I really hoped Tchia would be fun, because it’s such a great game on paper, but some poor gameplay design decisions made this game extremely frustrating and dull to play from nearly the first hour onwards. I want to make very clear that there are a lot of things I really do appreciate about this game—Tchia is beautiful, from a graphical perspective, a musical perspective, and also from a cultural perspective. It’s great to see the success of a small indie team making a game about a place they love and sharing its unique culture with the world. More games like this absolutely should exist.
Unfortunately, however, Tchia suffers from a bit of an identity crisis when it comes to the scope of the world, which leads to major gaps in traversal mechanics. Tchia’s map includes two relatively large islands, Ija Nöj and Madra Nöj, as well as a handful of other small archipelagos and shipwrecks. The game’s main storyline leads you on quests across these islands, and there are tons of different collectibles to be found on the islands and all over the ocean. All of this (in addition to the game’s own marketing) suggests that Tchia is a big open-world game. And yet, Tchia wants to be a small, easygoing, cozy game at the same time, so it purposely avoids traversal mechanics that are necessary to make an open-world game work. For example:
For some reason, you can’t see your own position on the map. If you push the left stick (which I frequently did by accident, due to it being the sprint button in 99% of other games—with no option to rebind it in Tchia), your map will recenter to an unhelpfully large circle saying you are “somewhere near here,” which is frequently half the size of one of the major islands. You have a boat you can travel with, but it’s slow, clunky, and difficult to steer—I almost never used it. There are certain docks you can fast-travel to with the boat, but they are also largely unhelpful given that a) there are very few of them, b) they are not close to major areas/villages on the islands, and c) you have to be at one dock to fast-travel to another one, so the time to get there is often not even worth the benefit of fast-traveling.
What I found to be the most effective means of locomotion was soul-jumping, which allows you to inhabit other objects or animals and move as them. Soul-jumping into birds is useful for traversing land, and dolphins for traversing the ocean. There is a limit to how long you can soul-jump for, but you can max this out early on, at which point it’s not a major concern. When you reach a certain point in the game, you unlock the ability to summon some of these animals, which you can then soul-jump into (assuming the summon actually works, which only happened about half of the time for me). This helps tremendously to explore the open world, but there are still issues with it. Any time you exit a soul-jump in order to interact with a collectible or view a cutscene, the animal will likely leave (birds and dolphins can get away quickly), and you will be stuck waiting on a cooldown before you can summon one again.

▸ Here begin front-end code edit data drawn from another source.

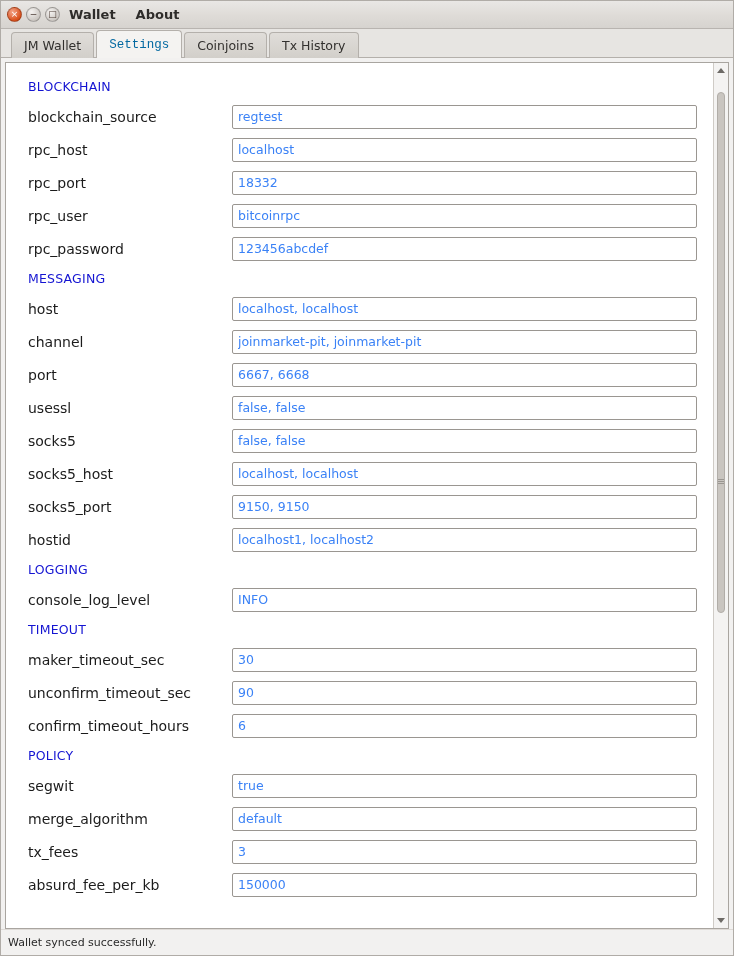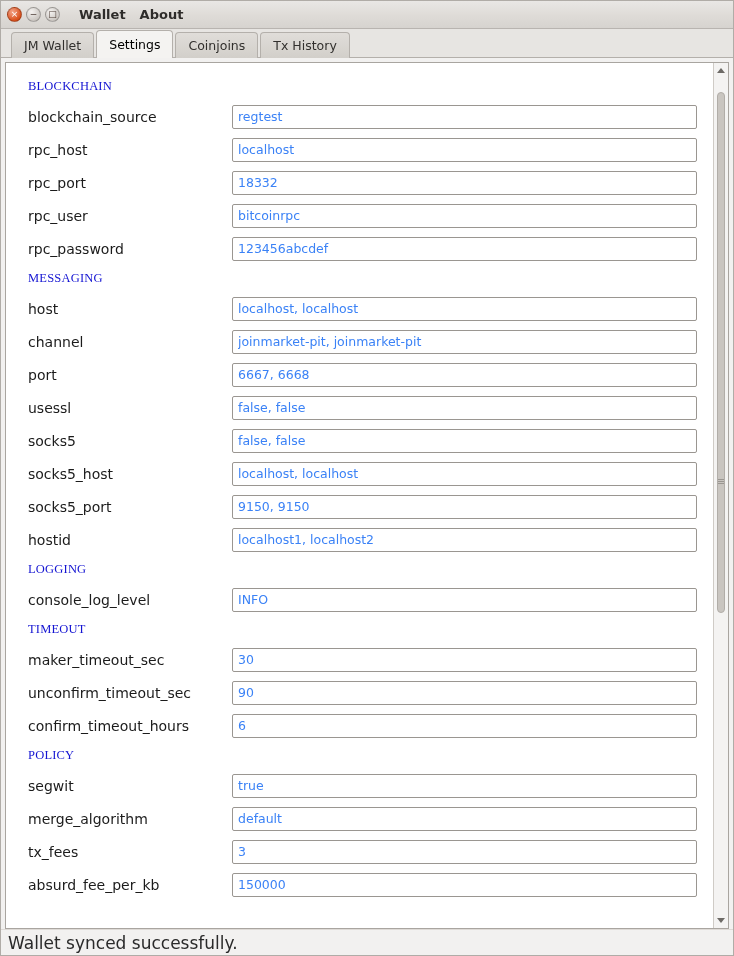"Wallet" .menubar { gap: 0 -> 6px; margin-left: 12px -> 2px }
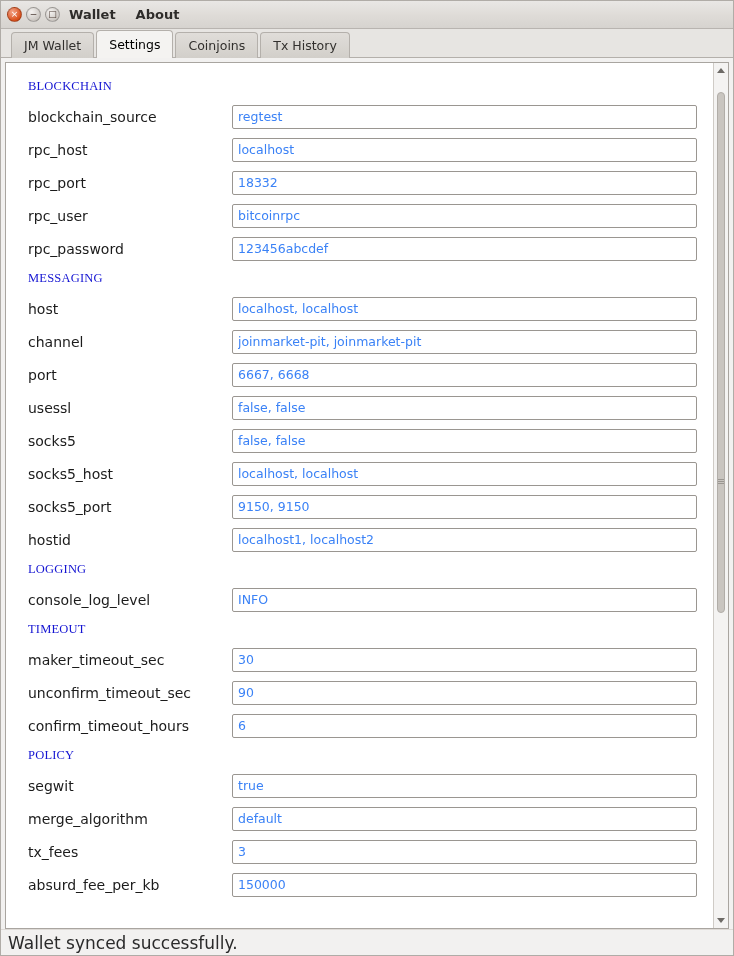"Settings" .tab.active { color: #000000 -> #0369a1; font-family: none -> Liberation Mono, monospace }
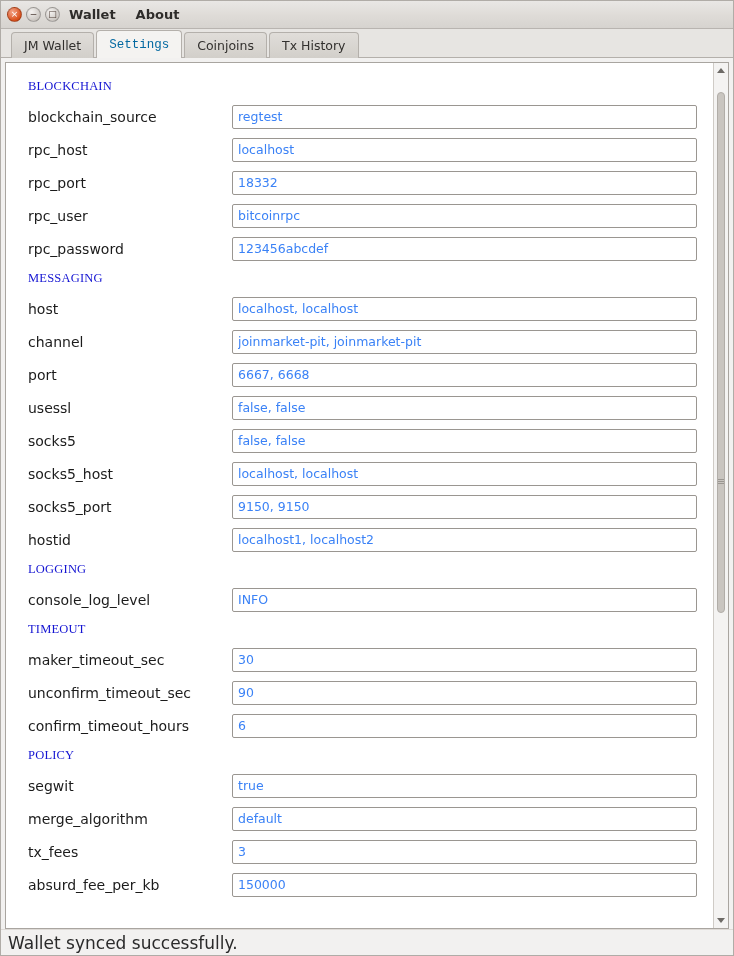"BLOCKCHAIN" .section { font-family: Liberation Serif, serif -> none }
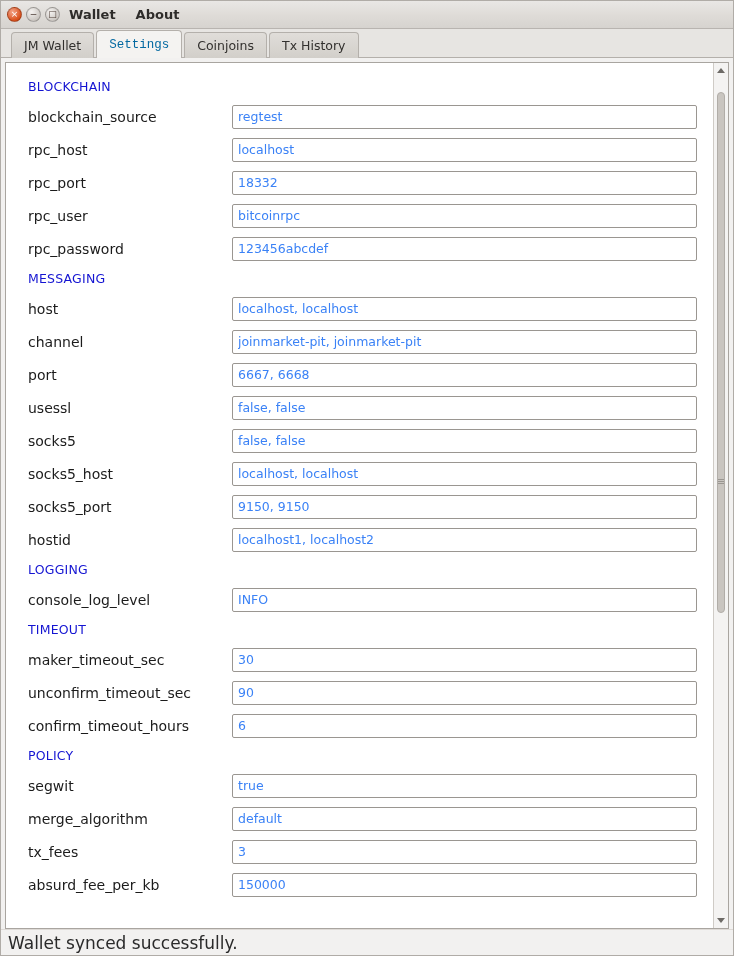"Wallet synced successfully." .statusbar { font-size: 17px -> 11px }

Even after completing the main story, when the game grants you several “overpowered” abilities, there are still long cooldowns for these summons, making them very impractical for large-scale exploration of Tchia’s world. I do generally enjoy “collect-a-thons,” and I’ve 100%ed some much longer and larger than Tchia, but exploration in this game is downright tedious due to the fact that the only remotely efficient means of getting around disappears every time you exit it and you have to wait to summon it again.
I should also mention that Tchia took 6 minutes to boot up every single time I launched it, and around once per hour I encountered a “UE4 fatal error” that crashed the game while I was in the middle of playing. I haven’t experienced anything anywhere close to this bad playing any other game, so I believe Tchia is rather poorly optimized.
I wish I had more fun playing this game, because there are a lot of things it absolutely nails that I hope to see other games take note of, but sadly the gameplay and traversal in Tchia was painfully tedious for me the entire way through, so I can’t recommend playing it. Devs—you’re on the right track. There’s clearly a ton of love put into this game, which is great, and if you can figure out how to improve your gameplay systems, I have no doubt your future games will be fantastic.